When you write out the listing, keep each word exactly as it stands but include none of its images.

........

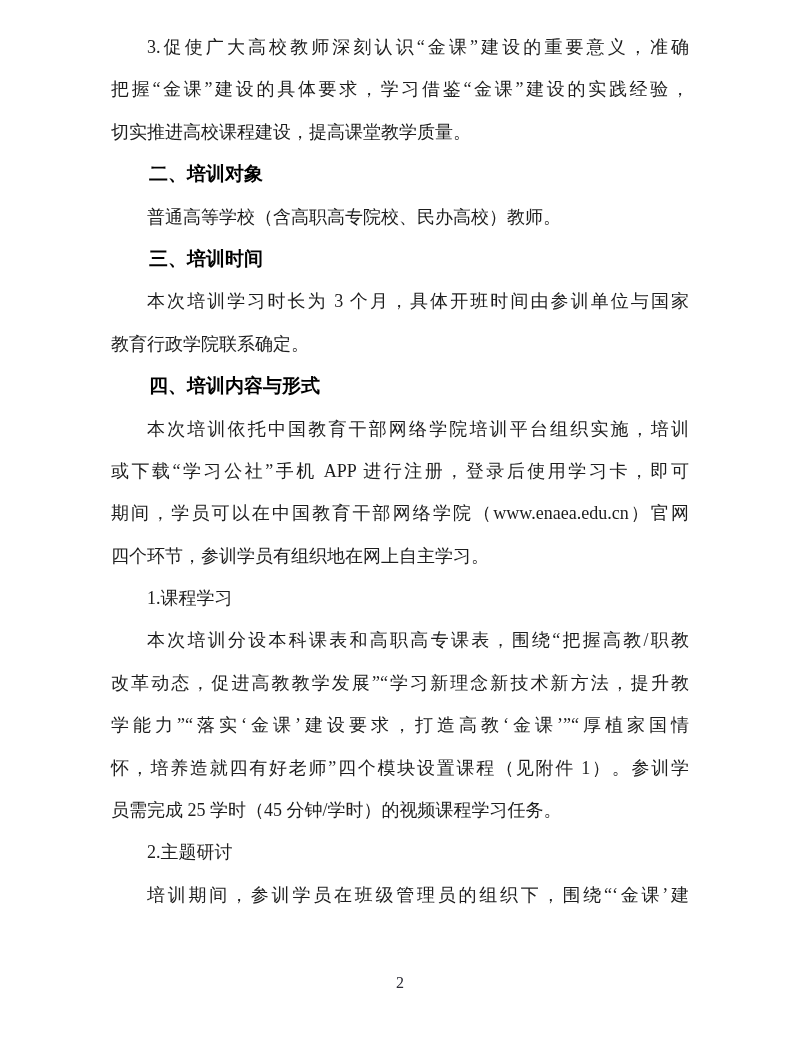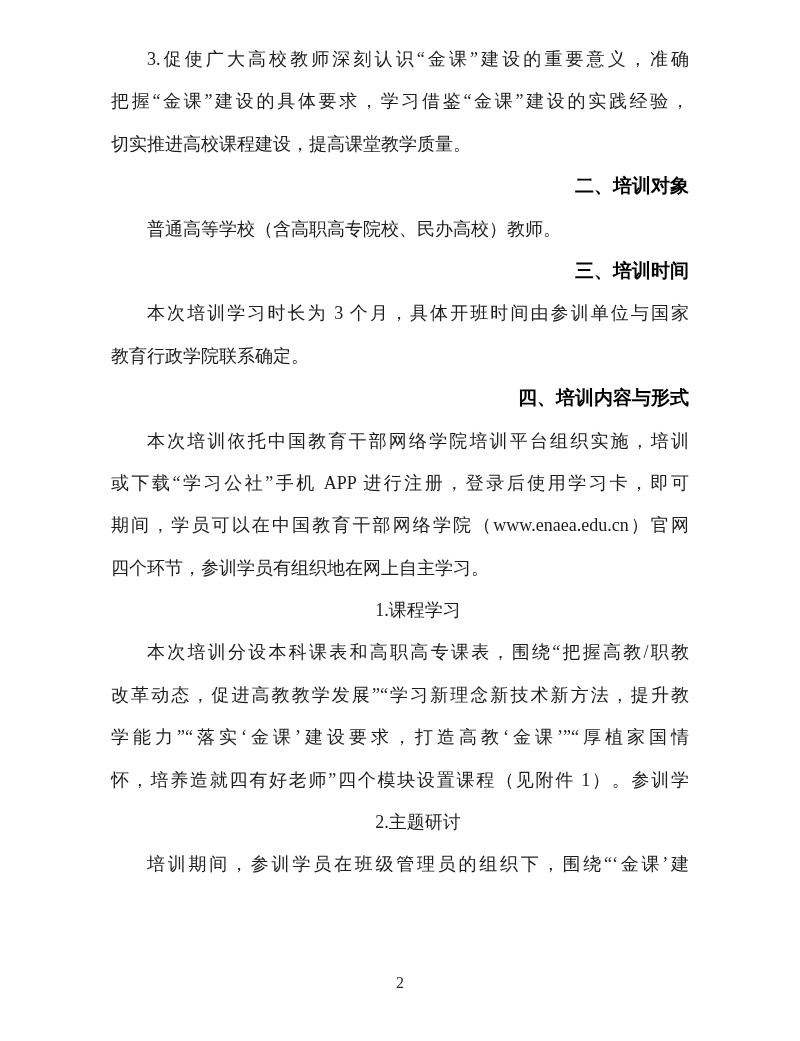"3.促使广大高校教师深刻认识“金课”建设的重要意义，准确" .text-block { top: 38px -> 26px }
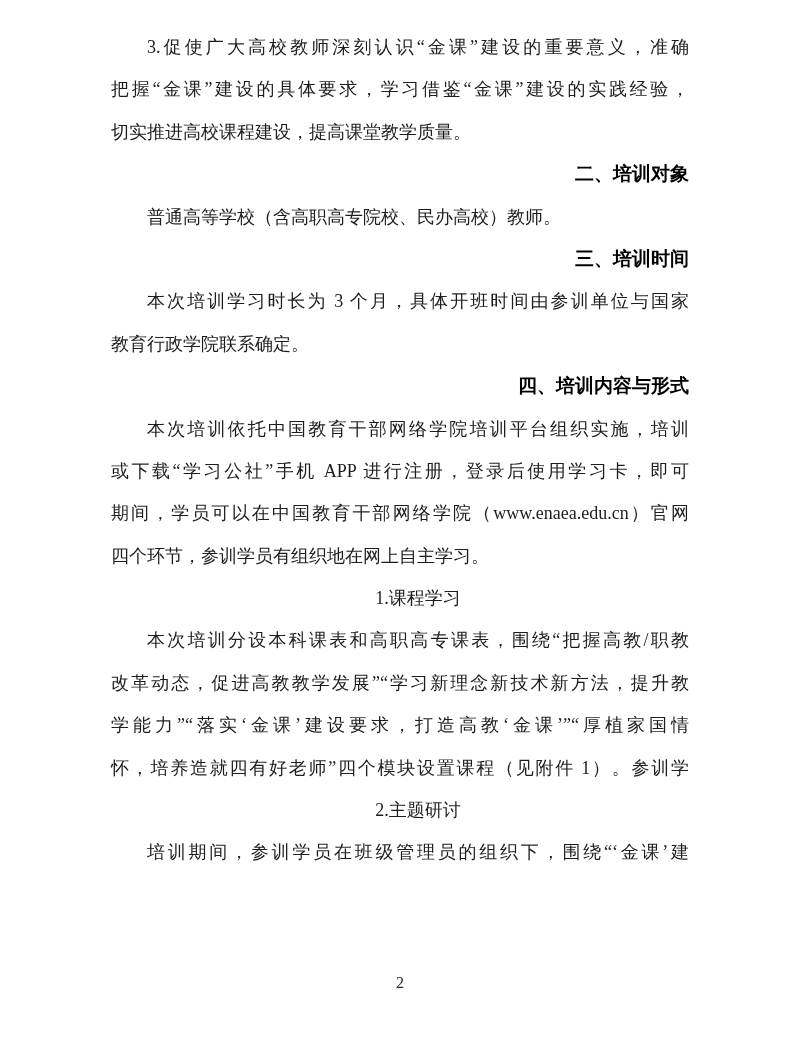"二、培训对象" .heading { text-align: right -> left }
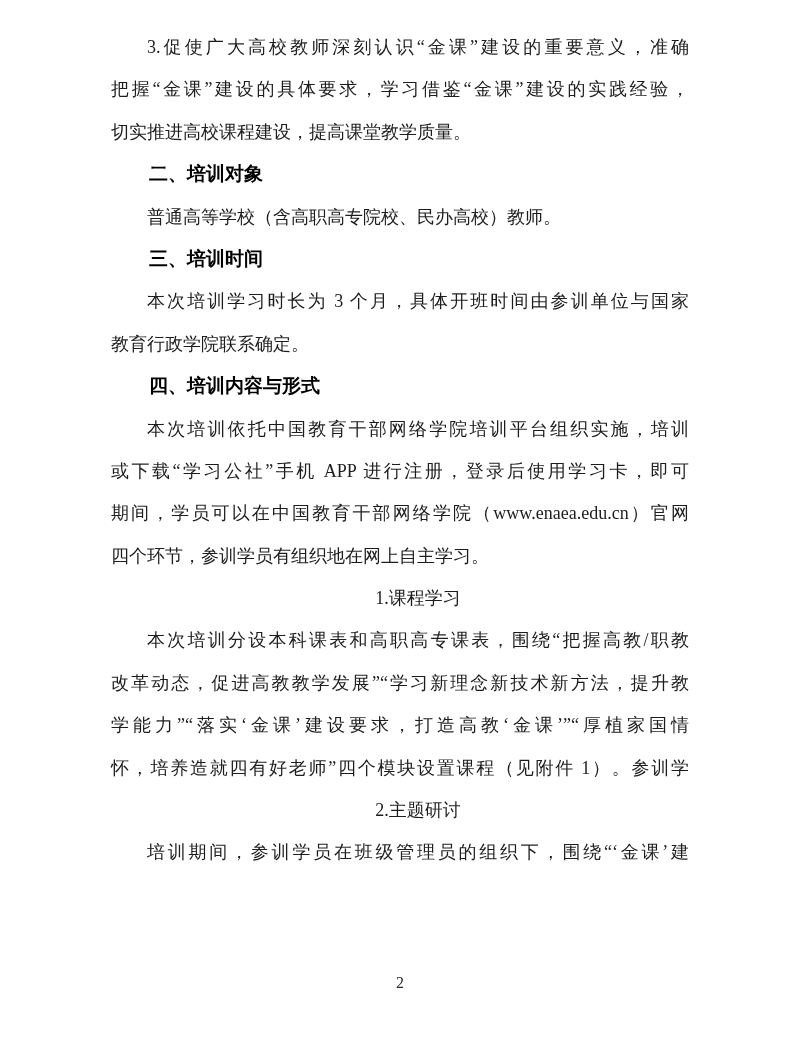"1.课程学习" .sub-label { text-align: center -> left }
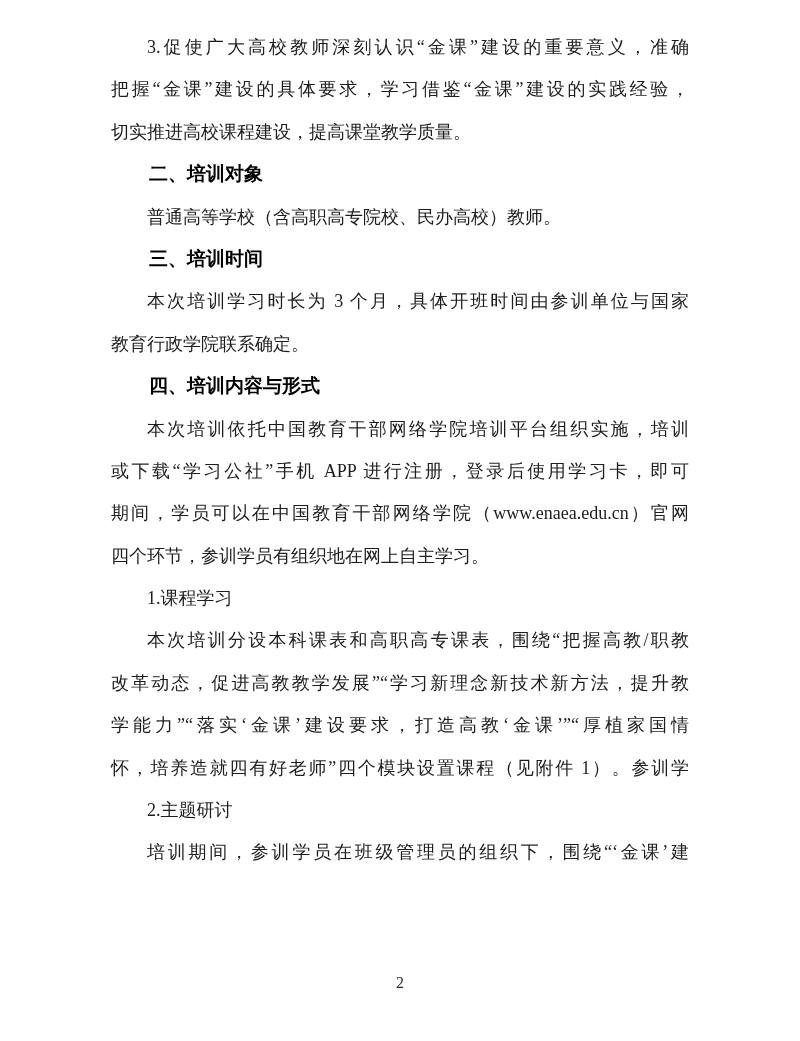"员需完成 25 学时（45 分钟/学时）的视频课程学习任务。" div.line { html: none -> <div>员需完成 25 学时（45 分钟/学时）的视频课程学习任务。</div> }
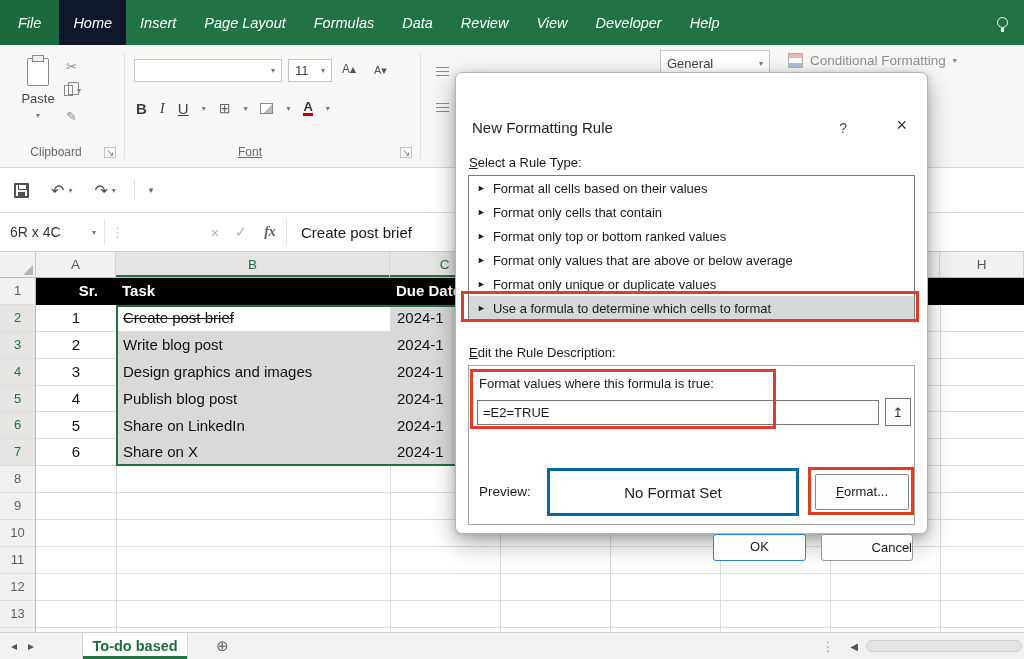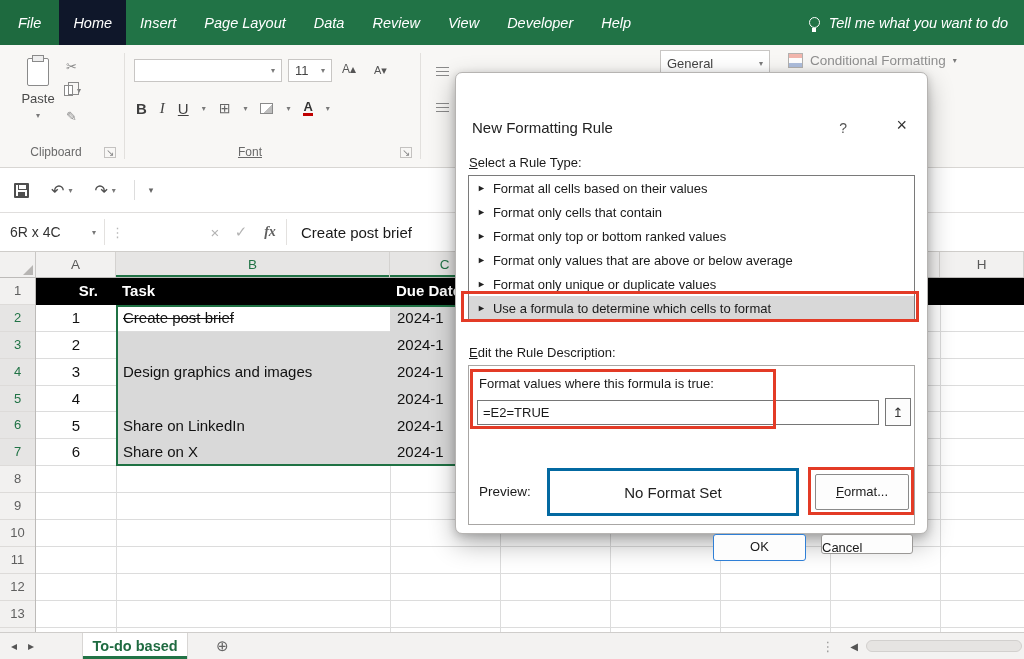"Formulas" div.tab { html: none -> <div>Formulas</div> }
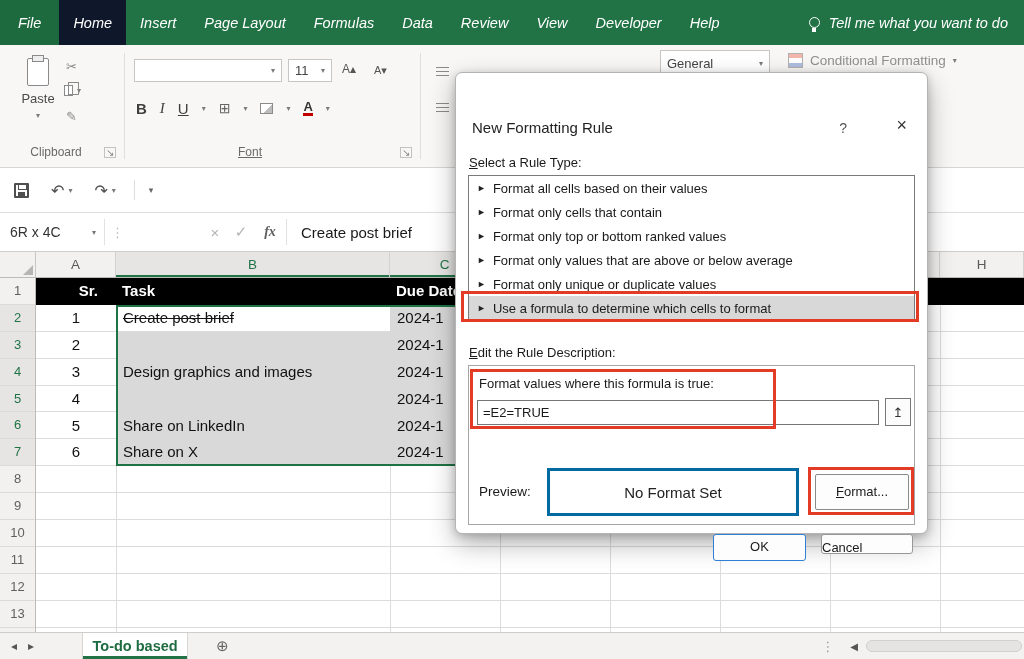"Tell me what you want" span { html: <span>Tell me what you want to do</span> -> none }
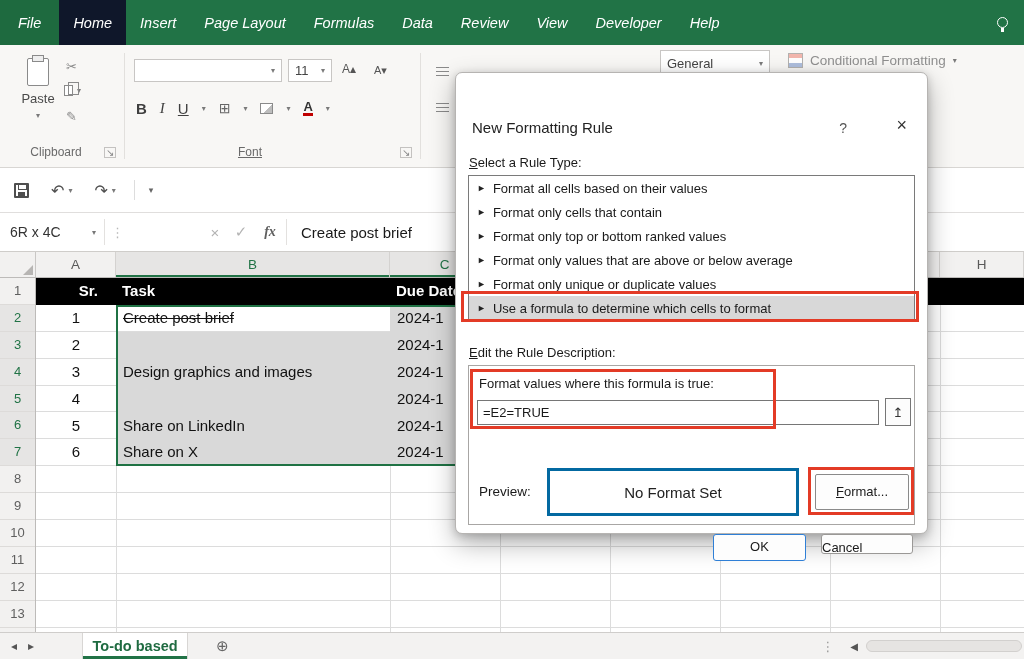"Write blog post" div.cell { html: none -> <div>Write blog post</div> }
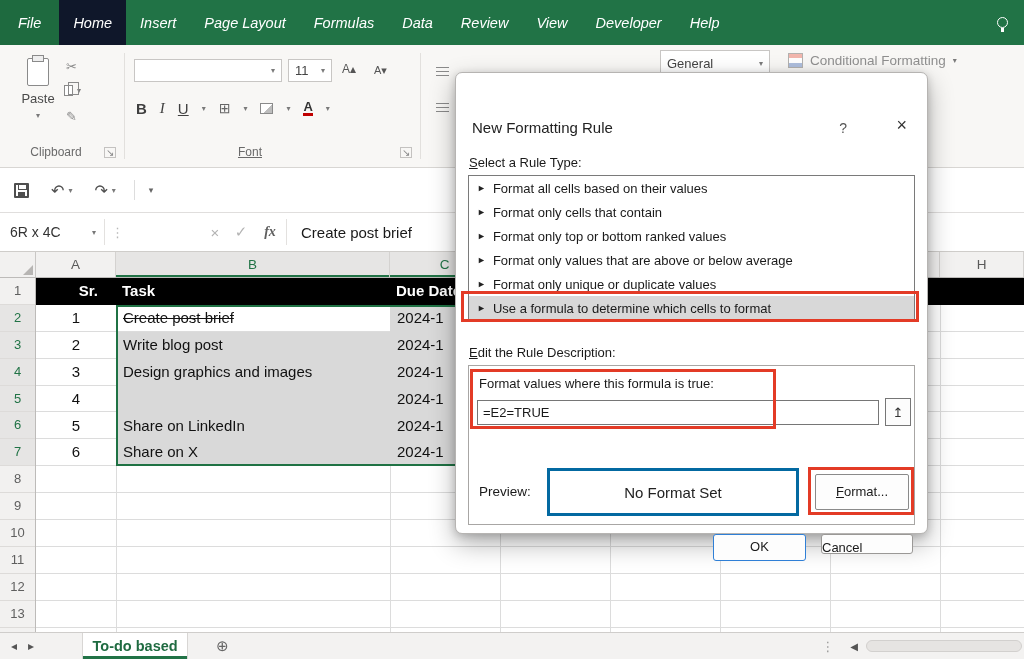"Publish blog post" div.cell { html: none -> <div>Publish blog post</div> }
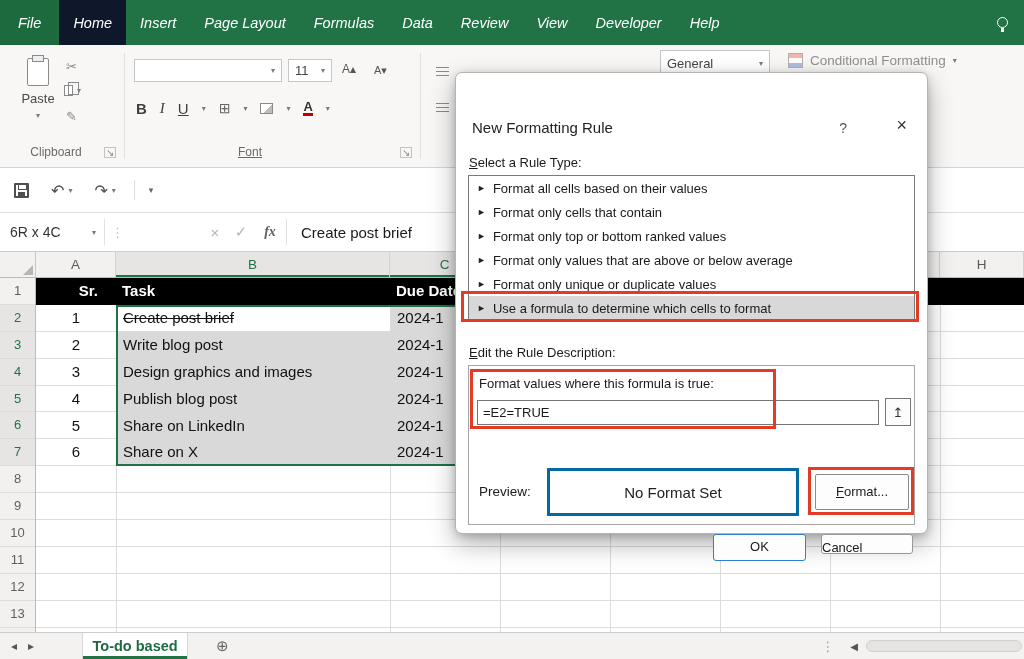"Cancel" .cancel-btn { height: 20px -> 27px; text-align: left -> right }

........

WRITTEN RESPONSE:
"3.促使广大高校教师深刻认识“金课”建设的重要意义，准确" .text-block { top: 38px -> 26px }
"二、培训对象" .heading { text-align: right -> left }
"1.课程学习" .sub-label { text-align: center -> left }
"员需完成 25 学时（45 分钟/学时）的视频课程学习任务。" div.line { html: none -> <div>员需完成 25 学时（45 分钟/学时）的视频课程学习任务。</div> }
"Formulas" div.tab { html: none -> <div>Formulas</div> }
"Tell me what you want" span { html: <span>Tell me what you want to do</span> -> none }
"Write blog post" div.cell { html: none -> <div>Write blog post</div> }
"Publish blog post" div.cell { html: none -> <div>Publish blog post</div> }
"Cancel" .cancel-btn { height: 20px -> 27px; text-align: left -> right }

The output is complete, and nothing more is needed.